Mexico Police Militarization Rep. Pic
Seven dead bodies were also found by police stuffed in a pickup truck earlier this week. This is a representational image. Simon Infanger/Unsplash.

After facing a series of threats targeting her safety, the mayor of Tijuana, Montserrat Caballero, has decided to move her residence to military barracks.

In a social media update on Monday, Mayor Caballero revealed that the threats came following a successful operation to seize 1,700 firearms from a criminal organization.

Additionally, police discovered the bodies of seven individuals stuffed in a pickup truck earlier in the week.

The mayor's decision to relocate to a military base aims to ensure her security amid these troubling circumstances.

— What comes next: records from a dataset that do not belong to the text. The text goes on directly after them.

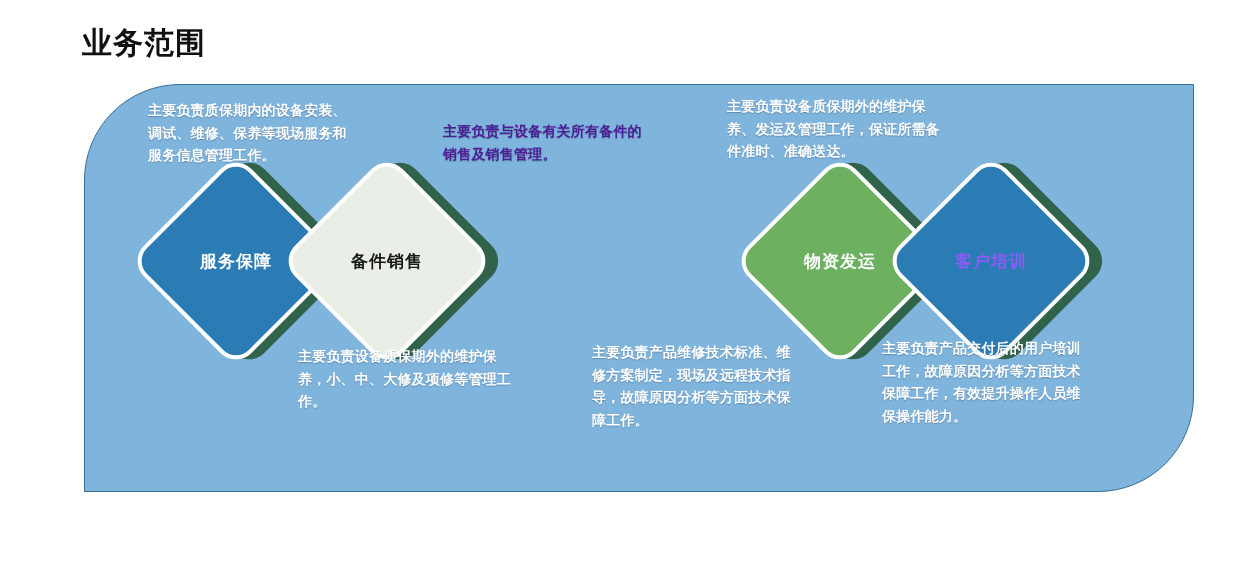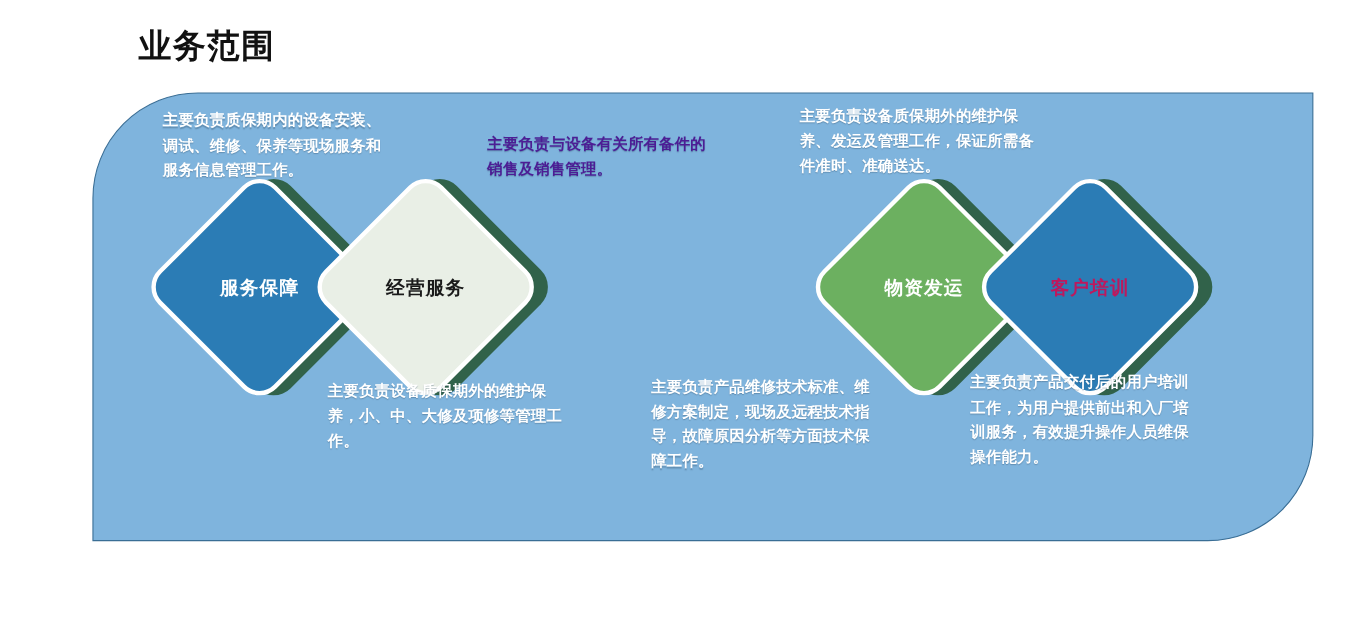--- a/index.html
+++ b/index.html
@@ -27,21 +27,20 @@
   .page-title {
     position: absolute;
     left: 82px;
     top: 26px;
     font-size: 30px;
     font-weight: 700;
     color: #111111;
     letter-spacing: 1px;
     line-height: 1.1;
     white-space: nowrap;
-    margin-left: 44px;
   }
 
   
   .panel {
     position: absolute;
     left: 84px;
     top: 84px;
     width: 1110px;
     height: 408px;
     background: #7fb4dd;
@@ -125,39 +124,39 @@
 
     <div class="diamond" style="left: 160px; top: 185px; z-index: 10;">
       <div class="shadow" style="background: rgb(49, 98, 74);"></div>
       <div class="face" style="background: rgb(43, 124, 181);"></div>
       <div class="label" style="color: rgb(255, 255, 255);">服务保障</div>
     </div>
 
     <div class="diamond" style="left: 311px; top: 185px; z-index: 11;">
       <div class="shadow" style="background: rgb(49, 98, 74);"></div>
       <div class="face" style="background: rgb(233, 239, 230);"></div>
-      <div class="label" style="color: rgb(26, 26, 26);">经营服务</div>
+      <div class="label" style="color: rgb(26, 26, 26);">备件销售</div>
     </div>
 
 
 
     <div class="diamond" style="left: 764px; top: 185px; z-index: 14;">
       <div class="shadow" style="background: rgb(49, 98, 74);"></div>
       <div class="face" style="background: rgb(108, 176, 96);"></div>
       <div class="label" style="color: rgb(255, 255, 255);">物资发运</div>
     </div>
 
     <div class="diamond" style="left: 915px; top: 185px; z-index: 15;">
       <div class="shadow" style="background: rgb(49, 98, 74);"></div>
       <div class="face" style="background: rgb(43, 124, 181);"></div>
-      <div class="label" style="color: #be185d;">客户培训</div>
+      <div class="label" style="color: #8b5cf6;">客户培训</div>
     </div>
 
   </div>
 
   <div class="callout" style="left: 148px; top: 99px; width: 210px; color: rgb(255, 255, 255); z-index: 30;">主要负责质保期内的设备安装、调试、维修、保养等现场服务和服务信息管理工作。</div>
   <div class="callout" style="left: 443px; top: 120px; width: 210px; color: #4c1d95; z-index: 30;">主要负责与设备有关所有备件的销售及销售管理。</div>
   <div class="callout" style="left: 727px; top: 95px; width: 215px; color: rgb(255, 255, 255); z-index: 30;">主要负责设备质保期外的维护保养、发运及管理工作，保证所需备件准时、准确送达。</div>
   <div class="callout" style="left: 298px; top: 345px; width: 215px; color: rgb(255, 255, 255); z-index: 30;">主要负责设备质保期外的维护保养，小、中、大修及项修等管理工作。</div>
   <div class="callout" style="left: 592px; top: 341px; width: 200px; color: rgb(255, 255, 255); z-index: 30;">主要负责产品维修技术标准、维修方案制定，现场及远程技术指导，故障原因分析等方面技术保障工作。</div>
-  <div class="callout" style="left: 882px; top: 337px; width: 200px; color: rgb(255, 255, 255); z-index: 30;">主要负责产品交付后的用户培训工作，为用户提供前出和入厂培训服务，有效提升操作人员维保操作能力。</div>
+  <div class="callout" style="left: 882px; top: 337px; width: 200px; color: rgb(255, 255, 255); z-index: 30;">主要负责产品交付后的用户培训工作，故障原因分析等方面技术保障工作，有效提升操作人员维保操作能力。</div>
 
 </div>
 
 </body></html>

"I have received threats, so I am going to live at the base," Caballero said. Local media have reported the barracks are on the southern edge of Tijuana, about 8 km (5 miles) from city hall.

Mexican President Andres Manuel Lopez Obrador confirmed the threats during a press conference on Tuesday, blaming "organised crime groups".

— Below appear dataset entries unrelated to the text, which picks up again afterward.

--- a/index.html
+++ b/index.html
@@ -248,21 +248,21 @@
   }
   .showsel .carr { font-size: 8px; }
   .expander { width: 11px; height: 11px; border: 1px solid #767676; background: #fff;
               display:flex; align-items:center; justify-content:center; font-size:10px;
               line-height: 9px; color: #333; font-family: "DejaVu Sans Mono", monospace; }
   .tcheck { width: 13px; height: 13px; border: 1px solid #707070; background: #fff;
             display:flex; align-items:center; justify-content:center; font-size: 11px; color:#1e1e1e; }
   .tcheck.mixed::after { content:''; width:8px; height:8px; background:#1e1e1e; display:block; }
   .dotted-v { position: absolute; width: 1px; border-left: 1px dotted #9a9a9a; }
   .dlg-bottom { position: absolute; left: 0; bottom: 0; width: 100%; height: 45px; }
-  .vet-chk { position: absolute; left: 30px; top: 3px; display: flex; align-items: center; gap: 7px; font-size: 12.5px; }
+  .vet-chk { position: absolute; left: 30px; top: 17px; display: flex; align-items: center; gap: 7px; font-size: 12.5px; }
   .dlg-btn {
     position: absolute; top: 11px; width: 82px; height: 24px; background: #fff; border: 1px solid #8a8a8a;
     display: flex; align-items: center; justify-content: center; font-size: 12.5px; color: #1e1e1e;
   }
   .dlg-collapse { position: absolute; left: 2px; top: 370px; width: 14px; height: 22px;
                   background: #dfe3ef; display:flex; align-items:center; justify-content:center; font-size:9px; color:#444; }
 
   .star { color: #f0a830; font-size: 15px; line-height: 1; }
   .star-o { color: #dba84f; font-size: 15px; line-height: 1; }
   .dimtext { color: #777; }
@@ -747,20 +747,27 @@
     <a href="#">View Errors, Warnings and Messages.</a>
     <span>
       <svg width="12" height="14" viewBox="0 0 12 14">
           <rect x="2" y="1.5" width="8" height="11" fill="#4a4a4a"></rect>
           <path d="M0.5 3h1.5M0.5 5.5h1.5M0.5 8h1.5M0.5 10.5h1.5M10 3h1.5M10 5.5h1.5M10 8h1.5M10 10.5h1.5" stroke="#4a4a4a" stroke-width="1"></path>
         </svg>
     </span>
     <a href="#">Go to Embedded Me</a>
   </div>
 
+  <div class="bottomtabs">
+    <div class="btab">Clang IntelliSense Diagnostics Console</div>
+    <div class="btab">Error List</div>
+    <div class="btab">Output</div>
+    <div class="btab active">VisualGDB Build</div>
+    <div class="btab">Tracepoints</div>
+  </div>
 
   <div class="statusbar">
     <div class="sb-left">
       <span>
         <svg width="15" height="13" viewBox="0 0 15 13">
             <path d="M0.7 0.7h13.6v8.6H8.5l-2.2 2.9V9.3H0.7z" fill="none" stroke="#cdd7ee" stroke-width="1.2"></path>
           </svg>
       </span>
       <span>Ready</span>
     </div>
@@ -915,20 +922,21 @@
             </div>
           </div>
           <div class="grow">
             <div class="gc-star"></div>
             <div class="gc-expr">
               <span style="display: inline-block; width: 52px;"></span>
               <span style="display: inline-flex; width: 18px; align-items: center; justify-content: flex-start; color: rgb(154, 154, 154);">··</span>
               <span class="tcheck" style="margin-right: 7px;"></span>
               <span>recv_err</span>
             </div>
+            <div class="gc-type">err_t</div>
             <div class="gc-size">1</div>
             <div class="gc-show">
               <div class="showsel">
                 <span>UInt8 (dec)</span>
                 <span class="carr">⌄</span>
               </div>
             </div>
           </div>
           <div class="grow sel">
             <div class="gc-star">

"She's being protected, since about two weeks ago," Lopez Obrador explained. "We reached an agreement to help protect her and will continue to do so."

The Tijuana city council also released a statement, saying that the threats were a result of Caballero's "strong results in weapons seizures and arrest of violent suspects."

Relocating Mayor Caballero to a military base highlights the pervasive violence and reprisals endured by individuals who take action against or expose the operations of armed groups in Mexico, particularly those involved in drug trafficking, Al Jazeera reported.

Concerns arise from the alleged connections between some of these groups and state authorities, leading to apprehensions that they can carry out attacks without facing consequences.

The decision to transfer the mayor underscores the challenging circumstances surrounding the fight against these illicit organizations.

"Today we are saying to the organised crime groups that are committing these crimes, that Tijuana is going to remain open and take care of its citizens," Caballero said in a video in 2022.

"We also ask them to settle their debts with those who didn't pay what they owe, not with families and hard-working citizens."

Tijuana, known for having the highest homicide rate among Mexican cities, has experienced a nine percent rise in murder cases over the past year.

This increase can be attributed, in part, to ongoing clashes between rival criminal organizations vying for dominance over resources and power in the border city.

These conflicts have contributed to the escalating violence and precarious security situation in Tijuana.